Glencore statistiques
©Glencore

Augmentation du coût du métal produit

La dépense d'investissement totale est une chose, mais KNS (Koniambo Nickel SA) devrait connaître de nouveaux reports dans la montée en puissance de l'usine du nord adossée au massif de nickel. La filiale de Glencore Xstrata envisage désormais une augmentation de 40% du coût du métal produit. Le prix de revient attendu du ferronickel made in Koniambo serait passé de 2,75 dollars à 3,88 dollars par livre de métal contenu. Or le cours du nickel reste bas à la bourse des matières premières de Londres. Les bénéfices attendus ont fondu comme neige au soleil. Un exemple ? La production commerciale de la ligne 2 de KNS est retardée de septembre 2013 à février 2014. Conséquence de ce retard, la production en 2013 n’atteindra que 4 000 tonnes de nickel contenu contre 16 600 tonnes prévues précédemment. Pour 2014, la prévision de production a également été revue à la baisse, de 50 400 à 34 000 tonnes. Xstrata tablait sur une montée en puissance achevée en 2015 avec une production de 61 000 tonnes. Glencore Xstrata n'attend plus pour cette période que 55 000 tonnes.
 

"Le dépassement budgétaire a été un choc"

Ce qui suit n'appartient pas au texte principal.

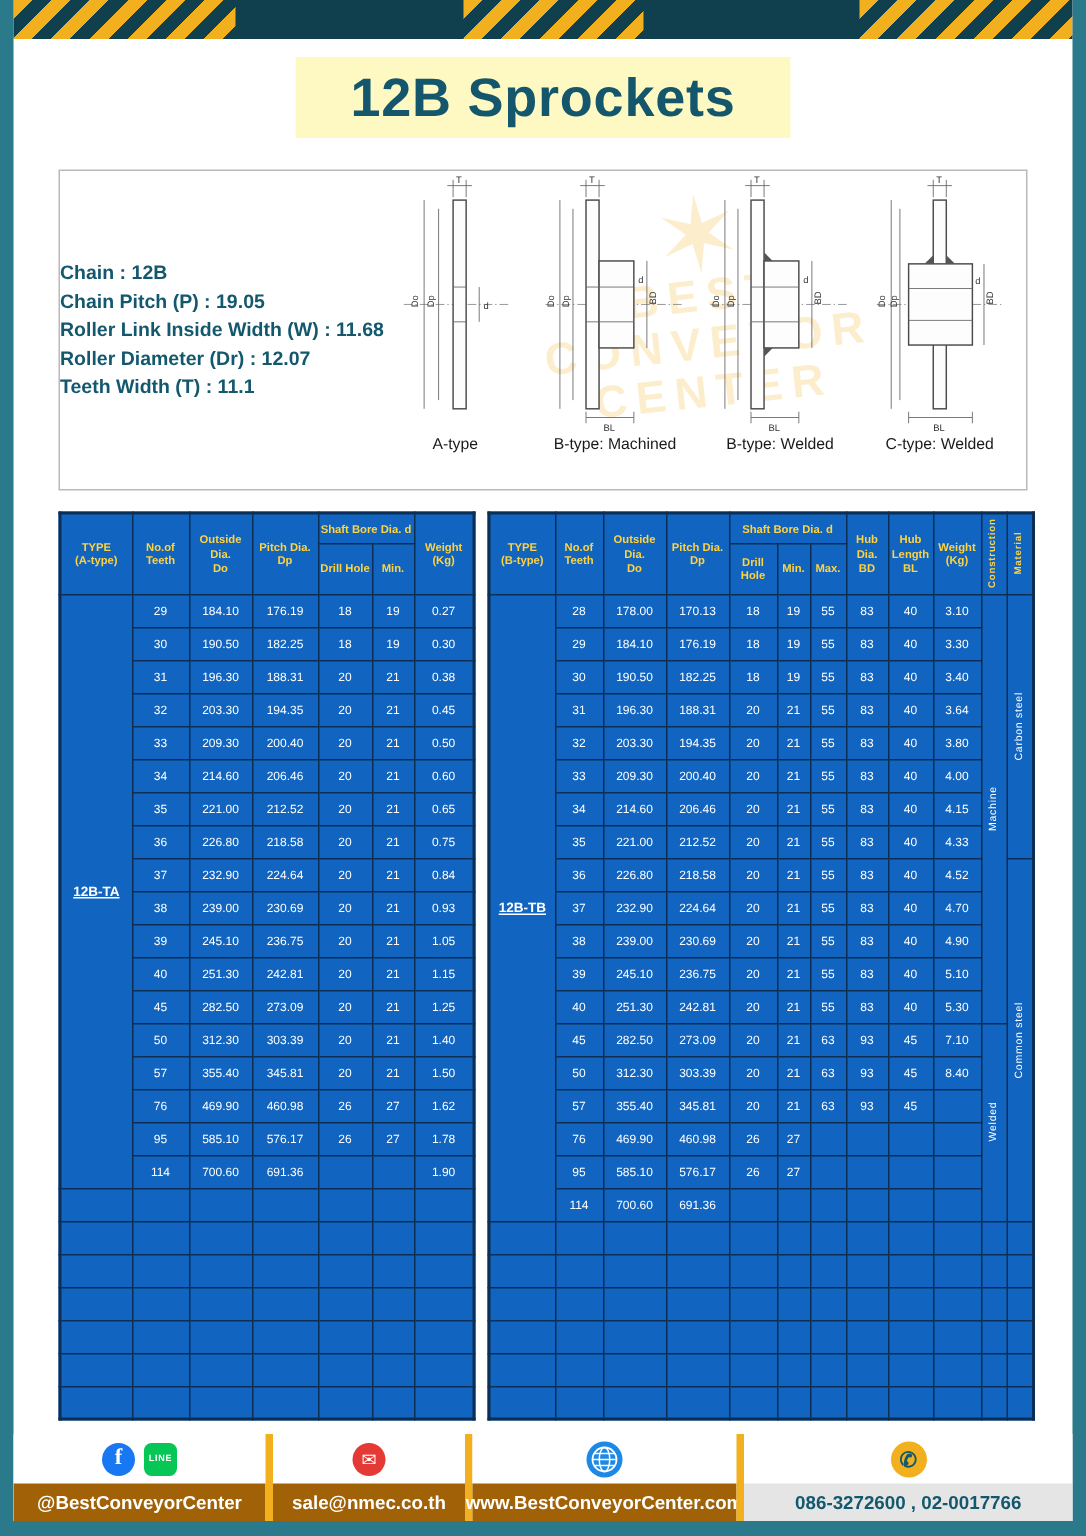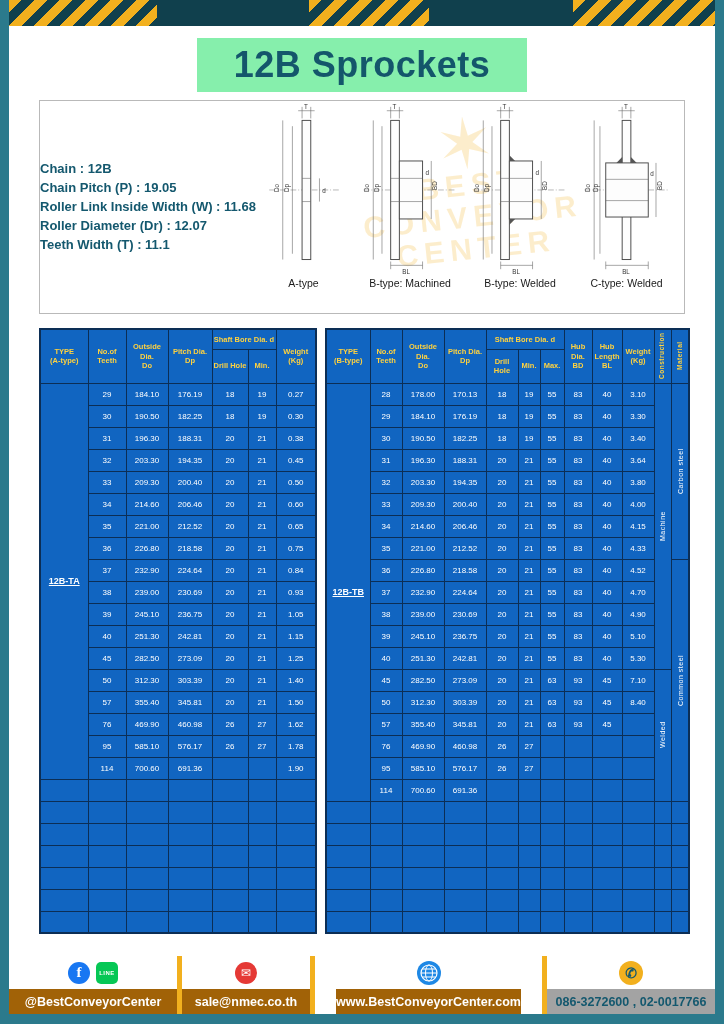--- a/index.html
+++ b/index.html
@@ -8,21 +8,21 @@
         border-left:9px solid #2b7a8c;border-right:9px solid #2b7a8c;border-bottom:10px solid #2b7a8c;
         overflow:hidden;}
   
   .top-band{position:relative;height:26px;background:#10404d;}
   .hazard{position:absolute;top:0;height:26px;
           background:repeating-linear-gradient(135deg,#f2b01e 0 9px,#10404d 9px 18px);}
   .hz-left{left:0;width:148px;}
   .hz-center{left:300px;width:120px;}
   .hz-right{right:0;width:142px;}
   
-  .title-banner{width:330px;height:54px;margin:12px auto 8px;background:#86efac;
+  .title-banner{width:330px;height:54px;margin:12px auto 21px;background:#fef9c3;
                 display:flex;align-items:center;justify-content:center;}
   .title-banner h1{margin:0;font-size:36px;font-weight:bold;color:#14566b;letter-spacing:.5px;}
   
   .spec-box{position:relative;margin:0 30px;height:214px;border:1px solid #b9b9b9;background:#fff;overflow:hidden;}
   .spec-lines{position:absolute;left:0;top:58px;z-index:2;}
   .spec-line{font-size:13px;font-weight:bold;color:#14586e;line-height:19px;white-space:nowrap;}
   .watermark{position:absolute;left:250px;top:18px;z-index:0;opacity:.22;color:#f2b01e;
              transform:rotate(-6deg);text-align:center;width:360px;pointer-events:none;}
   .watermark .wm-star{font-size:70px;line-height:50px;}
   .watermark .wm-line{font-size:30px;font-weight:bold;letter-spacing:6px;line-height:32px;}
@@ -46,23 +46,23 @@
   td.type-cell{color:#fff;font-weight:bold;font-size:9px;text-decoration:underline;}
   .vert{writing-mode:vertical-rl;transform:rotate(180deg);letter-spacing:.5px;line-height:1;}
   th.vert{font-size:6.5px;}
   td.vert{font-size:7px;color:#fff;}
   
   .footer{position:absolute;left:0;right:0;bottom:0;height:58px;background:#fff;display:flex;align-items:stretch;}
   .fsec{display:flex;flex-direction:column;}
   .ficons{flex:1;display:flex;align-items:center;justify-content:center;gap:6px;background:#fff;}
   .fbar{height:25px;display:flex;align-items:center;justify-content:center;font-size:12.5px;font-weight:bold;}
   .fbar.teal{background:#a16207;color:#ffffff;}
-  .fbar.light{background:#a3a3a3;color:#14586e;}
+  .fbar.light{background:#e5e5e5;color:#14586e;}
   .fsep{width:5px;background:#f2b01e;}
-  .s1{width:168px;} .s2{width:128px;} .s3{width:227px;align-items:center;} .s4{flex:1;}
+  .s1{width:168px;} .s2{width:128px;} .s3{width:176px;} .s4{flex:1;}
   .fb{width:22px;height:22px;border-radius:50%;background:#1877f2;color:#fff;font-weight:bold;
       font-size:15px;display:flex;align-items:center;justify-content:center;font-family:"Liberation Serif",serif;}
   .line-ic{width:22px;height:22px;border-radius:5px;background:#06c755;color:#fff;font-weight:bold;
       font-size:6px;display:flex;align-items:center;justify-content:center;letter-spacing:.5px;}
   .mail-ic{width:22px;height:22px;border-radius:50%;background:#e53935;color:#fff;font-size:12px;
       display:flex;align-items:center;justify-content:center;}
   .globe-ic{width:24px;height:24px;border-radius:50%;background:#1e88e5;display:flex;align-items:center;justify-content:center;}
   .phone-ic{width:24px;height:24px;border-radius:50%;background:#f2b01e;color:#14586e;font-size:14px;font-weight:bold;
       display:flex;align-items:center;justify-content:center;}
 </style>

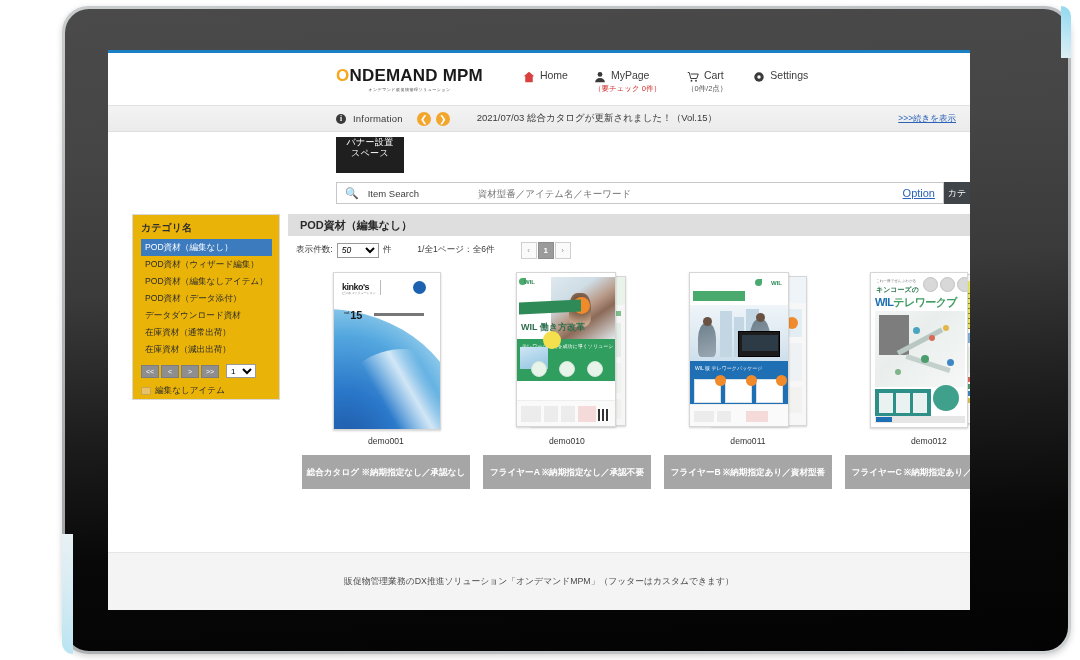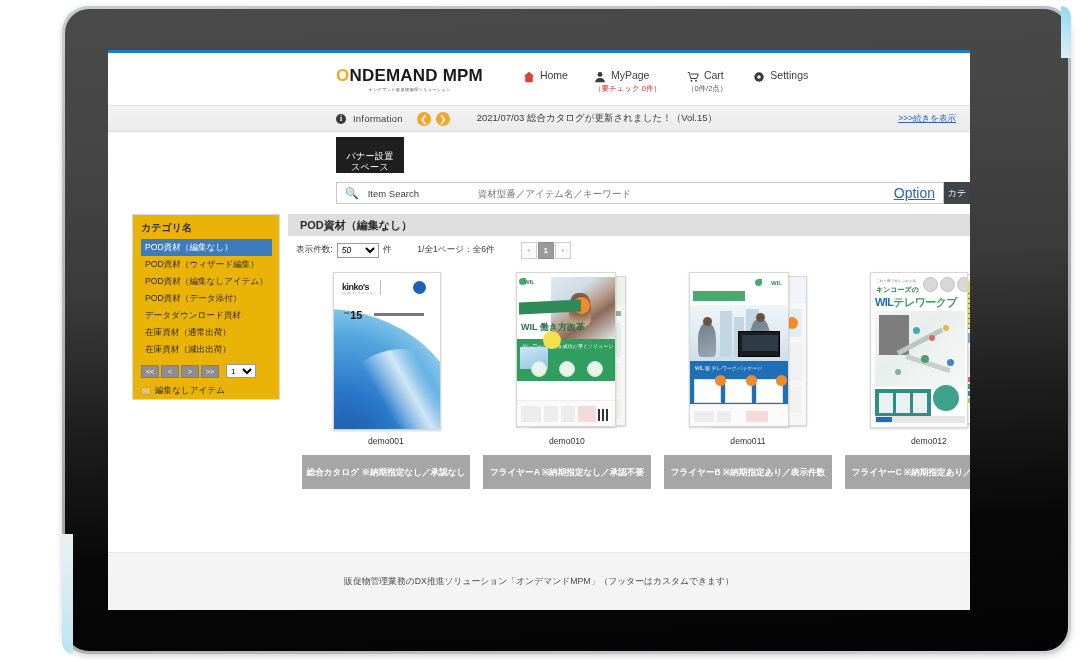--- a/index.html
+++ b/index.html
@@ -110,21 +110,21 @@
     font-size: 8.5px; color: #2a63b8; text-decoration: underline; cursor: pointer;
   }
 
   
   #banner-strip {
     height: 46px; background: #ffffff;
     padding-left: 228px; display: flex; align-items: center;
   }
   #banner-box {
     width: 68px; height: 36px; background: #1f1f1f; color: #fff;
-    display: flex; flex-direction: column; align-items: center; justify-content: flex-end;
+    display: flex; flex-direction: column; align-items: center; justify-content: flex-start;
     font-size: 9px; line-height: 1.25; letter-spacing: .3px;
   }
 
   
   #search-row {
     height: 30px; display: flex; align-items: center;
     padding-left: 228px; background: #fff;
   }
   #search-box {
     flex: 1; height: 22px; border: 1px solid #c8c8c8; background: #fff;
@@ -132,21 +132,21 @@
     margin-right: 0px;
   }
   #search-icon { font-size: 11px; color: #3e3e3e; margin-right: 9px; }
   #search-label { font-size: 9.5px; color: #3b3b3b; width: 110px; }
   #search-input {
     flex: 1; border: none; outline: none; font-size: 9.5px;
     color: #9b9b9b; font-family: "Liberation Sans", sans-serif;
     background: transparent;
   }
   #search-option {
-    font-size: 14px; color: #2a63b8; text-decoration: underline;
+    font-size: 11px; color: #2a63b8; text-decoration: underline;
     cursor: pointer; white-space: nowrap;
   }
   #cat-button {
     width: 26px; height: 22px; background: #3f4448; color: #fff;
     font-size: 9px; display: flex; align-items: center; justify-content: center;
     cursor: pointer; flex: none;
   }
 
   
   #body-area { display: flex; height: 352px; padding-top: 6px; }
@@ -592,21 +592,21 @@
                 <div class="b-card-o" style="left:86px;"></div>
                 <div class="b-foot">
                   <div class="g-foot-box" style="left:4px;width:20px;height:11px;bottom:4px;"></div>
                   <div class="g-foot-box" style="left:27px;width:14px;height:11px;bottom:4px;"></div>
                   <div class="g-foot-box" style="left:56px;width:22px;height:11px;bottom:4px;background:#f5dada;"></div>
                 </div>
               </div>
             </div>
           </div>
           <div class="prod-name">demo011</div>
-          <div class="prod-caption">フライヤーB ※納期指定あり／表示件数</div>
+          <div class="prod-caption">フライヤーB ※納期指定あり／資材型番</div>
         </div>
 
         <div class="product-cell">
           <div class="thumb-wrap">
             <div class="thumb">
               <div class="sheet t-back">
                 <div class="t-yellow">
                   <div class="t-ylines"></div>
                 </div>
                 <div class="t-blue-s"></div>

Ivan Glasenberg, le directeur exécutif de Glencore Xstrata, siégeait déjà au conseil d'administration de Xstrata lorsque le projet KNS, héritage du rachat du canadien Falconbridge, a été lancé. "Nous n'y étions pas favorable, lorsque nous siégions au conseil, mais avec un investissement de 3,9 milliards de dollars il semblait pas mal. Mais en juillet 2011, un massif dépassement de budget a été annoncé et personne ne s'y attendait. Ça a été un choc, tant pour la direction que pour les investisseurs", a souligné Glasenberg. A cette période, tout le monde voulait investir dans les nouveaux projets, a rappelé Kenny Ives dans sa présentation. Glencore en fusionnant avec Xstrata a donc hérité dans la corbeille de mariage d'un projet Koniambo dont il n'est propriétaire qu'à 49% puisque 51% du projet et des profits à venir reviennent à la SMSP calédonienne. Autant dire que la multinationale suisse habituée à imposer ses conditions, autour de 90% pour elle et de 10% pour les sociétés locales, a sans doute le sentiment d'avoir fait une très mauvaise affaire. Avec le recul, on comprend mieux le refus des dirigeants du groupe français ERAMET de se lancer dans l'aventure de l'usine du nord. Ce projet ultra moderne ressemble de plus en plus à un gouffre financier. Glencore et Xstrata en ont hérité bien malgré eux.